## TASK DETAILS
Going line by line through the entries below, count those that contain "padding". Give the number by itself.

Code change snippets
+ + +
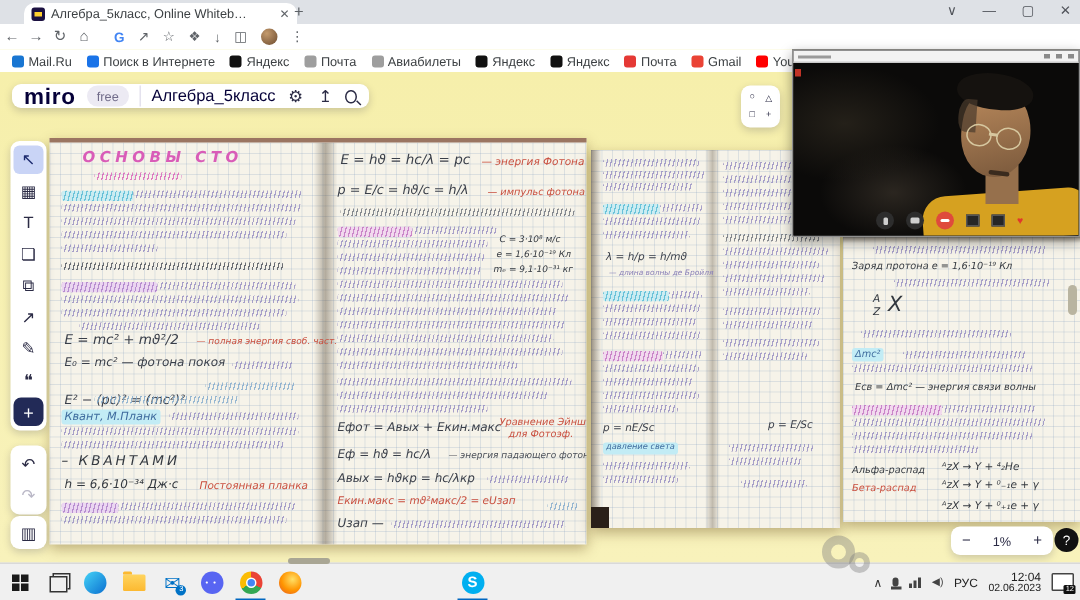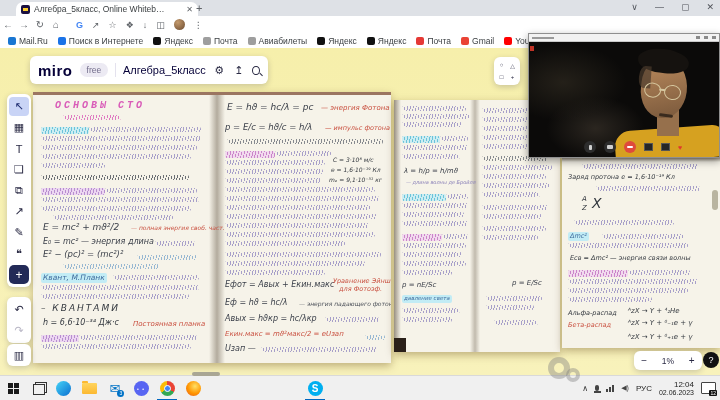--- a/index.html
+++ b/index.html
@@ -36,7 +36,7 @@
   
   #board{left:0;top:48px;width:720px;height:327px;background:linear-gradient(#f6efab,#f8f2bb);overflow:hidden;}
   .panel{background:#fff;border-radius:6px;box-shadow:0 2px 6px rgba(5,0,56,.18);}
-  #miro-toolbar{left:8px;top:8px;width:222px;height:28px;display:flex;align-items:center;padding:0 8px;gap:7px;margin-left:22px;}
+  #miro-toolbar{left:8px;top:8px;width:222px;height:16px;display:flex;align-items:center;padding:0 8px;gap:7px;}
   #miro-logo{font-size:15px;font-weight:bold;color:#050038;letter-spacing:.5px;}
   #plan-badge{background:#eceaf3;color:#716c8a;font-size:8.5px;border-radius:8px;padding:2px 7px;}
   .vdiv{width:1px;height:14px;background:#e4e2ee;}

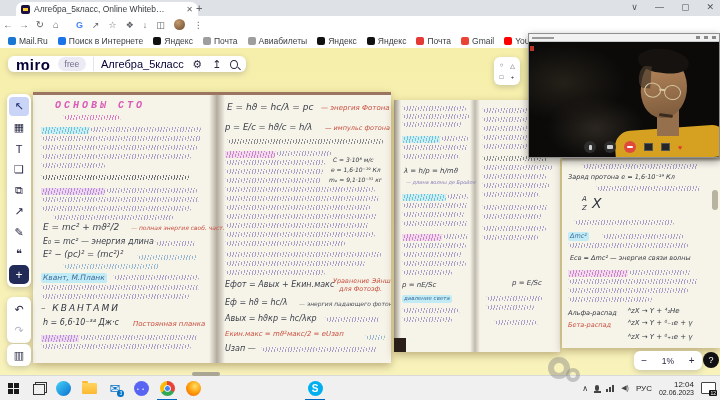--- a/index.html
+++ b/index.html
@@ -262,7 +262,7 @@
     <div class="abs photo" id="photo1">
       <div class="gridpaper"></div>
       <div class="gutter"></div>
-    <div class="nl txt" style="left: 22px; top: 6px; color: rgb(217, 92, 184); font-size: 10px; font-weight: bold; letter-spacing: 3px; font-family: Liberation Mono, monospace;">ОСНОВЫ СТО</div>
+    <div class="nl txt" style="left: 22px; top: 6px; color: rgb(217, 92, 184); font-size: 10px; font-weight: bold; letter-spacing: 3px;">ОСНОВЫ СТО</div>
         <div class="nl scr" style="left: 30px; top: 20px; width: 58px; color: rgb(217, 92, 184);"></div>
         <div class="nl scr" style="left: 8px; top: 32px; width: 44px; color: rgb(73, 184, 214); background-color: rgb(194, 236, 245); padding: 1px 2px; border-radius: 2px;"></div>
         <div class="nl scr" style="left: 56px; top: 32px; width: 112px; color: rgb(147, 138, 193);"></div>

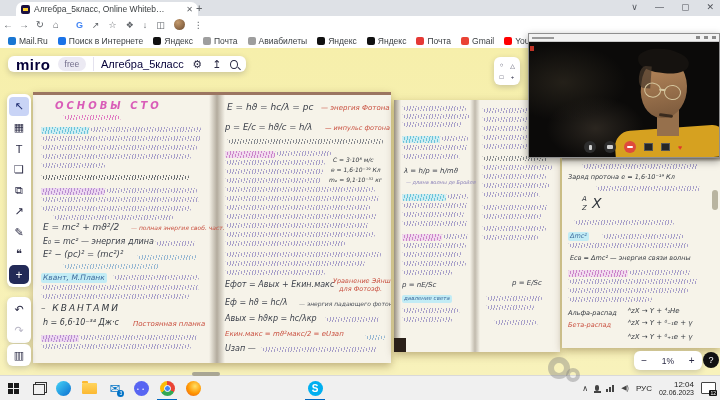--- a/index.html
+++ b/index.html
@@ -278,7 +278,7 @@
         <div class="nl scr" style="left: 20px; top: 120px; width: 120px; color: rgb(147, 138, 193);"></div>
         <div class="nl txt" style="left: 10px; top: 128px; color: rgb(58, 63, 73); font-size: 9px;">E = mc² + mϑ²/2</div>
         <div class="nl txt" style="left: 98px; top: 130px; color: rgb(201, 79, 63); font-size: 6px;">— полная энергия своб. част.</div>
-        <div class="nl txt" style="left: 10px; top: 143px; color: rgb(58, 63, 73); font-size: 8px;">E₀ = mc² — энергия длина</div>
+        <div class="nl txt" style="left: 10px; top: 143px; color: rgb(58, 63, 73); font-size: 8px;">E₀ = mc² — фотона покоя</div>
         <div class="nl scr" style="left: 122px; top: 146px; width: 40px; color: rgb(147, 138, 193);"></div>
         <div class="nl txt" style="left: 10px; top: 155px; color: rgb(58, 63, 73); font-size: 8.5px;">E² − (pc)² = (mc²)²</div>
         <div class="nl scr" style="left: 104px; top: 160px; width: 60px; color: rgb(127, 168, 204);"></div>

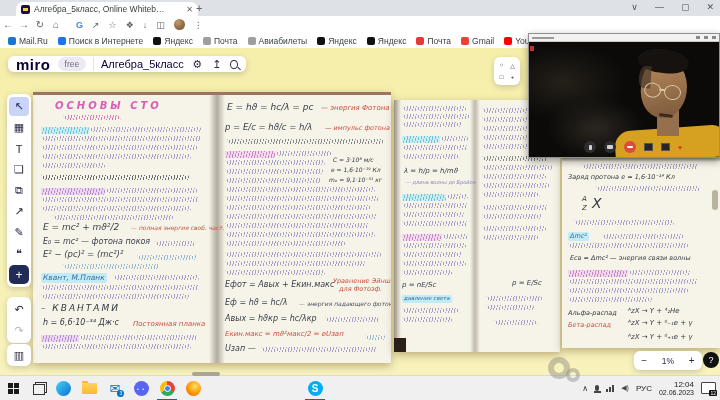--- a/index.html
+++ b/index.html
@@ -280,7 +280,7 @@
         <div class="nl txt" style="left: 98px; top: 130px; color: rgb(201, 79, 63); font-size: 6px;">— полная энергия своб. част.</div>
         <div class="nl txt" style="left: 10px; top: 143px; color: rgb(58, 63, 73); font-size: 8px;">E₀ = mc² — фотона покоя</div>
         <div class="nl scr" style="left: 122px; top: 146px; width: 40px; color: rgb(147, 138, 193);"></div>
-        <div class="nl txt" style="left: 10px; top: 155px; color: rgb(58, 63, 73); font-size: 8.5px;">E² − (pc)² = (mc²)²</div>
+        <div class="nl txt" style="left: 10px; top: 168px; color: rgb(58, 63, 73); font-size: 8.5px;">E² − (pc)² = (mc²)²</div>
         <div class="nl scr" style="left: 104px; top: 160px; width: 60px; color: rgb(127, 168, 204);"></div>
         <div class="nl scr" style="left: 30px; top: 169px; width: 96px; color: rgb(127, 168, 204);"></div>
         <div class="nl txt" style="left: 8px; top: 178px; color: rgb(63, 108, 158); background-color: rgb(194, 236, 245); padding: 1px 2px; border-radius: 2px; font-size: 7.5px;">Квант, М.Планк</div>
+ + +
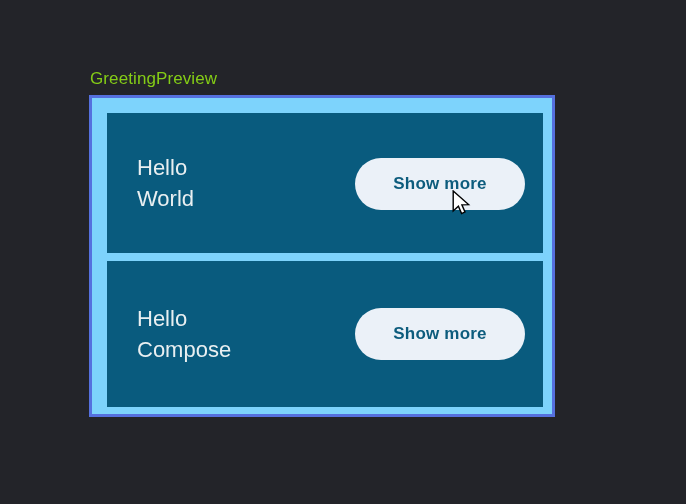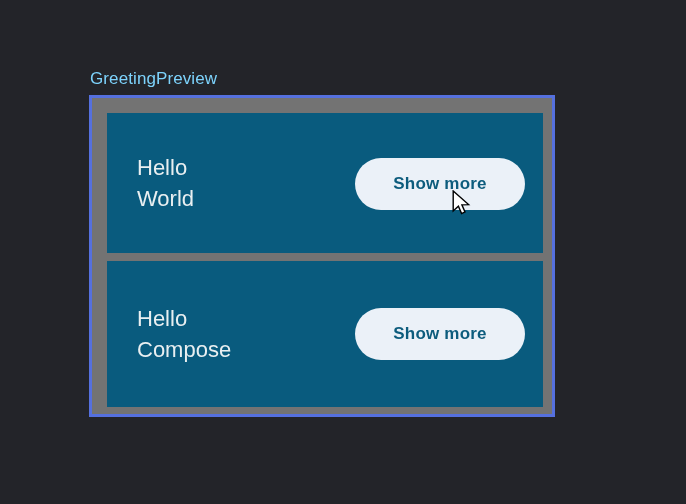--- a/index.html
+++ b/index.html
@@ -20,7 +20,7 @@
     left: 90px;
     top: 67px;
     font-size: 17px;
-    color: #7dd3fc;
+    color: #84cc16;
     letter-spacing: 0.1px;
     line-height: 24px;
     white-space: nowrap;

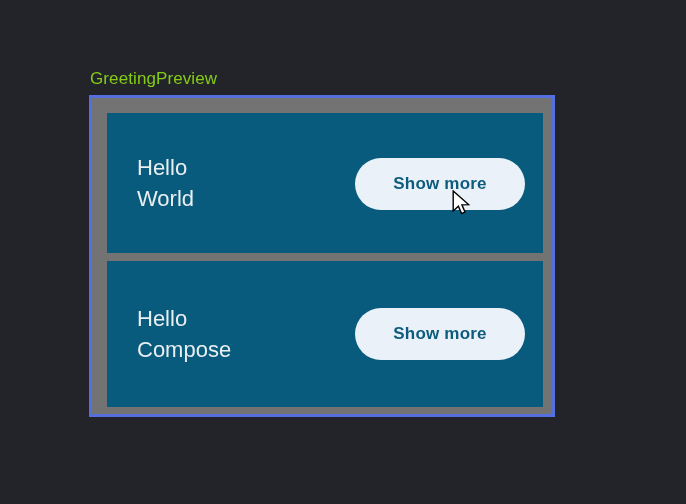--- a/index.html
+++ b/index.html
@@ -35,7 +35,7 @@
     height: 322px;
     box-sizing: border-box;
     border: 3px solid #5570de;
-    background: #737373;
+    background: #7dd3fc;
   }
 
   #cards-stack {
+ + +
## WRITTEN SOLUTION
5